The House of David was founded in 1903 in Benton Harbor by a couple, Benjamin and Mary Purnell. Benjamin believed he was the seventh messenger of God along with his wife, his co-messenger. They believed the end was nigh and soon the Garden of Eden would be restored when Jesus returned. Followers kept their hair long, the men grew beards, they were vegetarians, teetotalers, and refrained from sexual activity. It must be said that the House of David were a relatively peaceful group who got along with the American Indians in the area without much struggle or strife.
The House of David was in the lumbering business. That’s what they did on High Island. That’s why there are abandoned train tracks on the beach and pylons in the water. On the skiff, I saw them lurking below. Back in the early 1900s, they built a big dock right on the Bay. They ran the train tracks to move the lumber from the interior of the island down to the water for further transport.

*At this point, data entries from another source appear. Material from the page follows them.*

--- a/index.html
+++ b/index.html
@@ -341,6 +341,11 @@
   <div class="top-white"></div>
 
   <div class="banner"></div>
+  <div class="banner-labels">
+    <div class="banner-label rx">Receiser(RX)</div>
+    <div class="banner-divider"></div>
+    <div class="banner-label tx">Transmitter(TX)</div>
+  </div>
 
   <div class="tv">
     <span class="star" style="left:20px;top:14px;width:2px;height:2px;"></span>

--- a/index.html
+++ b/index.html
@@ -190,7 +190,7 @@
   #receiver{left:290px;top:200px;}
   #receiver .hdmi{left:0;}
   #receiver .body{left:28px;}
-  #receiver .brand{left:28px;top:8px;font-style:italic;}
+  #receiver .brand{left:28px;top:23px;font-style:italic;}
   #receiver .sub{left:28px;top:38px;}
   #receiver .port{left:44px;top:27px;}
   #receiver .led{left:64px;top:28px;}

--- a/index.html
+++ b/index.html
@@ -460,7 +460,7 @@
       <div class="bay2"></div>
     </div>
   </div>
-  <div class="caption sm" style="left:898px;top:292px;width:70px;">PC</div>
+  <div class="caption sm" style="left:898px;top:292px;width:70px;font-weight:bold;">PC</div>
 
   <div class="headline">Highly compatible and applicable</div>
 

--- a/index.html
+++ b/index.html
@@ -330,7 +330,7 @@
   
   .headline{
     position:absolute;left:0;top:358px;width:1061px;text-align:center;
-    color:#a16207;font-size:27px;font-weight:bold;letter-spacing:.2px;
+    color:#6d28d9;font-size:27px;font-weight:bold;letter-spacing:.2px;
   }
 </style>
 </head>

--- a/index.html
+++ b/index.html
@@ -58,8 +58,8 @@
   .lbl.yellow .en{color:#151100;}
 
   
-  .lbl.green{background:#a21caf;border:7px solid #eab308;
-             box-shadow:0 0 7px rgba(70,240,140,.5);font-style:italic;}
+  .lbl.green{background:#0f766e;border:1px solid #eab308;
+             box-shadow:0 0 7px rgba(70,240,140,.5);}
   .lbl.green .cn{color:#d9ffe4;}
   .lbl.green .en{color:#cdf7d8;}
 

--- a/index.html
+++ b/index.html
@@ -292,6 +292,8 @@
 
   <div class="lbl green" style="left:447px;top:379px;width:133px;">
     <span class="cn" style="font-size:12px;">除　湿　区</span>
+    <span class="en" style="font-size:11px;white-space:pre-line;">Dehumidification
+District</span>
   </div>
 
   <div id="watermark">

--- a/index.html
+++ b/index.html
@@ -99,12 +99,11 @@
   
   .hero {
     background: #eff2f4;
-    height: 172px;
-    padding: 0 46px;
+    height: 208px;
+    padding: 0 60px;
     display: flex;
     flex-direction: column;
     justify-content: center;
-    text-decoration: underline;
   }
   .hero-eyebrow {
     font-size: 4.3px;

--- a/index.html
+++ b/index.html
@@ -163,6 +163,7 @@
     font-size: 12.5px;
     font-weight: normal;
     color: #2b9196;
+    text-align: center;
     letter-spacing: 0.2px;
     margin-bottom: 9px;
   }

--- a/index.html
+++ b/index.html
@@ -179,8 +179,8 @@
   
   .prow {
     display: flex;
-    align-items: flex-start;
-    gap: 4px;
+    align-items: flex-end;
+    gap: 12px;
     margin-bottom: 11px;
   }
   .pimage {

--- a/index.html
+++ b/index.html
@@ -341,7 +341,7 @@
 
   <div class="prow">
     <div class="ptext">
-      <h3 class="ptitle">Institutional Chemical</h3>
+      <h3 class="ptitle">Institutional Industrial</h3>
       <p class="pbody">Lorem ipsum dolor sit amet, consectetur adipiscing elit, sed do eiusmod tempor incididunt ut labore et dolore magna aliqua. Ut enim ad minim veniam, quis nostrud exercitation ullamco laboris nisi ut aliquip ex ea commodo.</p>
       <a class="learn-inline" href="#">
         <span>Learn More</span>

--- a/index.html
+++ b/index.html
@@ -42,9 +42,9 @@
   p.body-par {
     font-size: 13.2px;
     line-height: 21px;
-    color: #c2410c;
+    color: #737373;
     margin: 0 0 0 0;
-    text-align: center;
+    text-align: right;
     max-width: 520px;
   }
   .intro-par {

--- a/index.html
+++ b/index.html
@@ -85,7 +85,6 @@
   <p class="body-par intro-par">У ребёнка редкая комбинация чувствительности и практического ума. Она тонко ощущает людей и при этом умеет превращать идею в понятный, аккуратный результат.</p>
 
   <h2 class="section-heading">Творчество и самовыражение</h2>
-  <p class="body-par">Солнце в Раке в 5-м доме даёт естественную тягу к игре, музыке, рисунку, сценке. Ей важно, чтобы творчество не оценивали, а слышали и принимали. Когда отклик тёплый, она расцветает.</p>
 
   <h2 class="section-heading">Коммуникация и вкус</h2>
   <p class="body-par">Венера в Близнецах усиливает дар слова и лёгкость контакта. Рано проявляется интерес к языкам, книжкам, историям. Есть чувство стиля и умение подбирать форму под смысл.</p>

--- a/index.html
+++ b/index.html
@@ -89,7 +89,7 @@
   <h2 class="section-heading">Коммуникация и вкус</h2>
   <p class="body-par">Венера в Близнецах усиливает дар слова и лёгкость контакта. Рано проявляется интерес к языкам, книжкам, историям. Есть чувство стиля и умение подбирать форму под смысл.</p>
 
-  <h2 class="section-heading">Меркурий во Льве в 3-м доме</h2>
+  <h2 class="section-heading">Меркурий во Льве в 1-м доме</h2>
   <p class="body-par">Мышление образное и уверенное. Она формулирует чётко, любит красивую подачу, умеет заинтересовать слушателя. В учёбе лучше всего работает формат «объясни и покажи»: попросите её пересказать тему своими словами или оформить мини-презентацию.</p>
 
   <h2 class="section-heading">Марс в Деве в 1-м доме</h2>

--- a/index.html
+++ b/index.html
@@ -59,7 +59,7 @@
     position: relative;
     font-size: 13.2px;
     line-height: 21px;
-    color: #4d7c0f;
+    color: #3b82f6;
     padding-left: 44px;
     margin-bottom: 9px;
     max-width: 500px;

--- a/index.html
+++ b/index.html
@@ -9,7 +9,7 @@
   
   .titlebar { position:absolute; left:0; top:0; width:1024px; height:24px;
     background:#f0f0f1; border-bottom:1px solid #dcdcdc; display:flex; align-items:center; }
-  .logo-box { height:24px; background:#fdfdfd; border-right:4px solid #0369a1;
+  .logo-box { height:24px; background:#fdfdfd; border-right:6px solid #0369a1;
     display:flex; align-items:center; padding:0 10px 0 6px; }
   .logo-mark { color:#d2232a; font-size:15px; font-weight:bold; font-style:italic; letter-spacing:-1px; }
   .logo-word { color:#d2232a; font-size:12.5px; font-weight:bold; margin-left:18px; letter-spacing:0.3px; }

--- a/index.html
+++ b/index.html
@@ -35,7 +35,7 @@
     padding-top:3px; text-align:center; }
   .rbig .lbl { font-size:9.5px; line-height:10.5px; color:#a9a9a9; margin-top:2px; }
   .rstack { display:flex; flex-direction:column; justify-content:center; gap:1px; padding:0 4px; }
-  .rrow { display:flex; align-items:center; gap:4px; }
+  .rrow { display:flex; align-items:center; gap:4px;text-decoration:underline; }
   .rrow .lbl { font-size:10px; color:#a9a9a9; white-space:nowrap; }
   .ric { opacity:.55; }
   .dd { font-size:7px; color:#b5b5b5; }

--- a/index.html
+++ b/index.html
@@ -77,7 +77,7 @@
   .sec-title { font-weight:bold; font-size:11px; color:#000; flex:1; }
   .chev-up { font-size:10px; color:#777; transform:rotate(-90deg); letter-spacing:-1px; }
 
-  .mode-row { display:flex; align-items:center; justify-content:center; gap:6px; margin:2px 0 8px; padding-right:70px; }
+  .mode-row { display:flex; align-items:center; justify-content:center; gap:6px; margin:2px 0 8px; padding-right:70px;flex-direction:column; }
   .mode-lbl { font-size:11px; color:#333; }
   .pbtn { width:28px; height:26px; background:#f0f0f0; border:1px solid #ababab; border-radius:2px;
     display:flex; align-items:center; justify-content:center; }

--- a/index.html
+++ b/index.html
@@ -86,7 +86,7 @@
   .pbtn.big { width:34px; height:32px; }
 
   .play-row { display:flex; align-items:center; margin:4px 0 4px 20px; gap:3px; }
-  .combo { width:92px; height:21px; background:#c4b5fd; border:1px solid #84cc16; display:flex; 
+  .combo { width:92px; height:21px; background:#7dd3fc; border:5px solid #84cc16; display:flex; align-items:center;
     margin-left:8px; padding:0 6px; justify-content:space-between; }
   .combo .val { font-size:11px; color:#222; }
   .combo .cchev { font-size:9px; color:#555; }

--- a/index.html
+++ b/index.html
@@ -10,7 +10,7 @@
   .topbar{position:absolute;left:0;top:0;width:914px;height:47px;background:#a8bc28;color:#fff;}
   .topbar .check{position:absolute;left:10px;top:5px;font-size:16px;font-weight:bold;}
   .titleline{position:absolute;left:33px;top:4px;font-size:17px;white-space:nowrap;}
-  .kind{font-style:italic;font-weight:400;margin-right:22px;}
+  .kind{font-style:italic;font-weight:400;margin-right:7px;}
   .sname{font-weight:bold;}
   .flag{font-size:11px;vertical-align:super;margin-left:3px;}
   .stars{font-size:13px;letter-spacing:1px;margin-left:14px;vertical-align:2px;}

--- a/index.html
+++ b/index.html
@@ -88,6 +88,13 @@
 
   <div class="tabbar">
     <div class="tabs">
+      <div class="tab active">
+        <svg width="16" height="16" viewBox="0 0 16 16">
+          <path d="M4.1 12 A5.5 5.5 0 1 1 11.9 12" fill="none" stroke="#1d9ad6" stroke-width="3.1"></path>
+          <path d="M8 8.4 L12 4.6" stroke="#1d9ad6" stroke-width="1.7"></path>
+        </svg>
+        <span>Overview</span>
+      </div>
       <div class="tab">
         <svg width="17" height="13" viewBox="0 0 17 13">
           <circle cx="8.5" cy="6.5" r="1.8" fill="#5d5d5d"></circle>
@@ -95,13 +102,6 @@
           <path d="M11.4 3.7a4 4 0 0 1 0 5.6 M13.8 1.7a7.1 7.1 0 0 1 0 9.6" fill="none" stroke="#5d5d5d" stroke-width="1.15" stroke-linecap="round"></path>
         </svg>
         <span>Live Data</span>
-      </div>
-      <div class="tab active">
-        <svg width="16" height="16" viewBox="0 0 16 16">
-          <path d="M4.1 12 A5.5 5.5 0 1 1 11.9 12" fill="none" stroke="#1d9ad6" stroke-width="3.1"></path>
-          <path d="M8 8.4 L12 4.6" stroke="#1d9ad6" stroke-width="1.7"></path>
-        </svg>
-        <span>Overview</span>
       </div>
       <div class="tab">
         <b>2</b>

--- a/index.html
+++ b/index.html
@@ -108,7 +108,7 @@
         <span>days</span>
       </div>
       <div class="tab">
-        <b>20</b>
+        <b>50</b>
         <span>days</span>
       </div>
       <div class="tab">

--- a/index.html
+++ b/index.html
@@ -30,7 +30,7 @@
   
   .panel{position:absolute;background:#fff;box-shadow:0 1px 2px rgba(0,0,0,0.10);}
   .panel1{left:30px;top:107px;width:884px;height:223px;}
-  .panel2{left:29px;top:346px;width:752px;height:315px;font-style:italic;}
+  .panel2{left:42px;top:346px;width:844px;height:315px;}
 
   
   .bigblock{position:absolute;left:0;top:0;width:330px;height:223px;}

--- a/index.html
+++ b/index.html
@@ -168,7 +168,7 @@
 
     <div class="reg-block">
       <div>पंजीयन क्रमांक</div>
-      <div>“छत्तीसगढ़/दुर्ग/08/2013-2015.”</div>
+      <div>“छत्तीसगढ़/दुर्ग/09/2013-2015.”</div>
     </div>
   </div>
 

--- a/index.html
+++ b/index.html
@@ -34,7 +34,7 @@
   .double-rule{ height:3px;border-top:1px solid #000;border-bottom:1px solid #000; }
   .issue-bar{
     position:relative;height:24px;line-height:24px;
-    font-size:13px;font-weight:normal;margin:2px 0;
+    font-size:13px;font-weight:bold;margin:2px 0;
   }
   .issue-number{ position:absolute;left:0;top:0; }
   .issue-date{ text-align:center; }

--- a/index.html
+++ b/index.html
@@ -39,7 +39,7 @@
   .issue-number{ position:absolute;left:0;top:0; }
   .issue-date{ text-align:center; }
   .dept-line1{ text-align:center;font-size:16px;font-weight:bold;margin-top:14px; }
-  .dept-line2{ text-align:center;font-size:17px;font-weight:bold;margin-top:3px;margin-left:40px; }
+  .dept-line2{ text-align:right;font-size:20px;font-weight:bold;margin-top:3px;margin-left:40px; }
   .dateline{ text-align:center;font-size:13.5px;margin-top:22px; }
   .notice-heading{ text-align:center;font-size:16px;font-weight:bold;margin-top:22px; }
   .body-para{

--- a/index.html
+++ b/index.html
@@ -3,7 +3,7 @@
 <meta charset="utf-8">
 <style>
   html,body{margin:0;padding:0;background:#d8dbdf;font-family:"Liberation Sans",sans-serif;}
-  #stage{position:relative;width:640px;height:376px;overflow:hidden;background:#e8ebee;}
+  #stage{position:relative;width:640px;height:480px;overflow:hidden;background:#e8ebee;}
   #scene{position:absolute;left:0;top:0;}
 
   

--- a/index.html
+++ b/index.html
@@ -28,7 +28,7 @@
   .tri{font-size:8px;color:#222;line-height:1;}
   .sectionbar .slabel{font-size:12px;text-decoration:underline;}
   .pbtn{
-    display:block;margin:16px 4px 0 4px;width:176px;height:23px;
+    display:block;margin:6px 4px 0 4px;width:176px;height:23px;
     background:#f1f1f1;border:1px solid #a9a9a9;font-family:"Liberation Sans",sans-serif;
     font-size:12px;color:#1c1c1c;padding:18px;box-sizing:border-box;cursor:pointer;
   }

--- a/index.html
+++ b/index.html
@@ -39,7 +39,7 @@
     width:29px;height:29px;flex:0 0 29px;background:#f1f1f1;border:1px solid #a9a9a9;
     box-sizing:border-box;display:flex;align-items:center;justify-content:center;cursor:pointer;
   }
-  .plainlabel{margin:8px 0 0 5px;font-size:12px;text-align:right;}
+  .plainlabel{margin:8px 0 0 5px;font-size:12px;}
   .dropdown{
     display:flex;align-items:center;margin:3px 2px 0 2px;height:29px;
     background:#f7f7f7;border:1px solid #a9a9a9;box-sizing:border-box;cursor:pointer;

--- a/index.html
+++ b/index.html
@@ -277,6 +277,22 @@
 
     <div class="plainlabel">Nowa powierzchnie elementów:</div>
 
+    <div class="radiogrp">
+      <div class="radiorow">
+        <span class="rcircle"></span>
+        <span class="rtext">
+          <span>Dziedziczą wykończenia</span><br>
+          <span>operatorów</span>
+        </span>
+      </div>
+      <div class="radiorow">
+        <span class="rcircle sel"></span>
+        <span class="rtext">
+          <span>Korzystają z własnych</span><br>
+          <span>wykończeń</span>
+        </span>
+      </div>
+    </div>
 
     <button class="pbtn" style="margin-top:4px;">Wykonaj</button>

But the House of David closed up shop, and the lumbering stopped long ago. By the 1920s Purnell had been accused of violating the sexual mores of his own community. He was charged with a variety of offenses such as “having sexual relations with women and girls as a religious rite.” In 1927, before he was able to answer these accusations, Purnell died. Shortly after the House of David all but disbanded.
Slowly, over the years, all that the House of David built faded away. The roofs on the buildings fell in. The wood siding rotted away. The structures collapsed. The squirrels and the mice made the rubble their home. The weeds grew back where there were once floorboards. Wildflowers and trees grew again. High Island swallowed up the House of David.

We come and we settle, we make our civilization and imagine it will last forever. And then, eventually, we die, or leave. And as soon as we do, nature starts up again. Eventually, all we built is swallowed up by the forest, the water, the snow, time. The train tracks running to nowhere, disappearing into the aquamarine water. Eerie, poetic, and true.
Walking along the shore, biting flies buzzing around my knees, the sun low in the evening sky, the cold sand on my feet, I picked up a few stones and put them in my pocket. I could hear the birds singing from the forest. The trails are all gone; there’s no easy way in now. Beyond the sandy shore, the island is enticing yet foreboding. It’s almost magical.

It’s just as it was before anyone ever came.